Cooking time: 40 minutes


Serves: 4 people

  • 0 - Black Pepper
  • 1 tsp Cider Vinegar
  • 2 cloves Garlic
  • 1 - Green Pepper
    deseeded and chopped
  • 400 ml Low Fat Milk
  • 120 g Polenta
  • 2 tsp Rapeseed Oil
  • 1 - Red Pepper
    deseeded and chopped
  • 500 ml Reduced Salt Chicken Stock
  • 0 - Salt
  • 1 tsp SuperValu Cornflour
  • 2 tsp SuperValu Fresh Thyme
  • 1 lb SuperValu Quality Irish Pork Steak
  • 1 - Yellow Pepper
    deseeded and chopped


  1. Preheat oven to 220C.
  2. Add 1 teaspoon of oil to an oven-proof dish. Add pork steak - season with salt and pepper if desired.

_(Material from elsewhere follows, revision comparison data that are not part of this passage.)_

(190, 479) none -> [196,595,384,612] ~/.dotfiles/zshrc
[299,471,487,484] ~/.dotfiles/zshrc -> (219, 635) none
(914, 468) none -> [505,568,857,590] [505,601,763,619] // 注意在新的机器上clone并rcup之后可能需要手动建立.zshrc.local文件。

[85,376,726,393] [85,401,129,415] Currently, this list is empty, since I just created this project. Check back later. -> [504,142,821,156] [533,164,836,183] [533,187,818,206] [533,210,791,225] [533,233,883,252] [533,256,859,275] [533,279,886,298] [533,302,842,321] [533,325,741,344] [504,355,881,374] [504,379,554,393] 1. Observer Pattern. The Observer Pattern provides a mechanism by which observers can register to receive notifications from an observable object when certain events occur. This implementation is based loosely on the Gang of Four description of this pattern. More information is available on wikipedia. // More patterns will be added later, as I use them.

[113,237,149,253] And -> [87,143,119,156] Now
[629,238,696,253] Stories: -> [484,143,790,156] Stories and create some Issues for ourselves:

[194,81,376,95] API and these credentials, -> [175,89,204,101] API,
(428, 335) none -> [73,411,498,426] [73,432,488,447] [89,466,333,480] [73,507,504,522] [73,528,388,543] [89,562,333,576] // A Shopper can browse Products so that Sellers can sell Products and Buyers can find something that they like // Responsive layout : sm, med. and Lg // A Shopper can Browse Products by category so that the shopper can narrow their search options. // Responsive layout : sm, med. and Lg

  3. Cover with foil and place in the oven. Bake for 30 minutes until cooked through.
  4. In a pot, add 100ml chicken stock, cornflour, and vinegar in a small bowl and combine. Add to a pot and bring to the boil. Stir consistently for 2 minutes until the sauce gets slightly thicker.

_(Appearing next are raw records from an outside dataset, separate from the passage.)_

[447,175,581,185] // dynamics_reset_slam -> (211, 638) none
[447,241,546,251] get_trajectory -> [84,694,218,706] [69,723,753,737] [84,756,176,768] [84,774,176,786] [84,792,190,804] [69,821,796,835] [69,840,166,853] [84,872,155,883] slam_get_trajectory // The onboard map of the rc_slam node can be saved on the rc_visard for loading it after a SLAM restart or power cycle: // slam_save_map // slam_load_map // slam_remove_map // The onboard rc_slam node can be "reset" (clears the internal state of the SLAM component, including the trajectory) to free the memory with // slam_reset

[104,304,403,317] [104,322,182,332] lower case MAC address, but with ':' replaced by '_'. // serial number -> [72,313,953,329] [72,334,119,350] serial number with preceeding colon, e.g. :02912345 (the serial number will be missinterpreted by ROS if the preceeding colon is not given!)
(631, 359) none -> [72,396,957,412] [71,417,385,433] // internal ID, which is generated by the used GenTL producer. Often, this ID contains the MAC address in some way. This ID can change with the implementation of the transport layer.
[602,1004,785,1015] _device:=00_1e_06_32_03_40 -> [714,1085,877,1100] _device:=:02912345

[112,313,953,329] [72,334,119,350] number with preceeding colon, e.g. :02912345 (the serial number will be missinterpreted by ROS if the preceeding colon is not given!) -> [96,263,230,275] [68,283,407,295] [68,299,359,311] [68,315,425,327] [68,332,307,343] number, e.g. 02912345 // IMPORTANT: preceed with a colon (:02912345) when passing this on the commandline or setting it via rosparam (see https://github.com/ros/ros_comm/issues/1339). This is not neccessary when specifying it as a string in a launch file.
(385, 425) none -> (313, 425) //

  5. Add 1 teaspoon of oil to a pan and put on medium to high heat.
  6. Add thyme, garlic and pepper and cook until peppers are cooked.
  7. In a pot bring add the milk and remaining stock and bring to a simmer.
  8. Gradually add polenta, stirring constantly with whisk. Reduce heat and simmer for 10 minutes until the liquid is completely absorbed.
  9. Serve pork with peppers and polenta and sauce.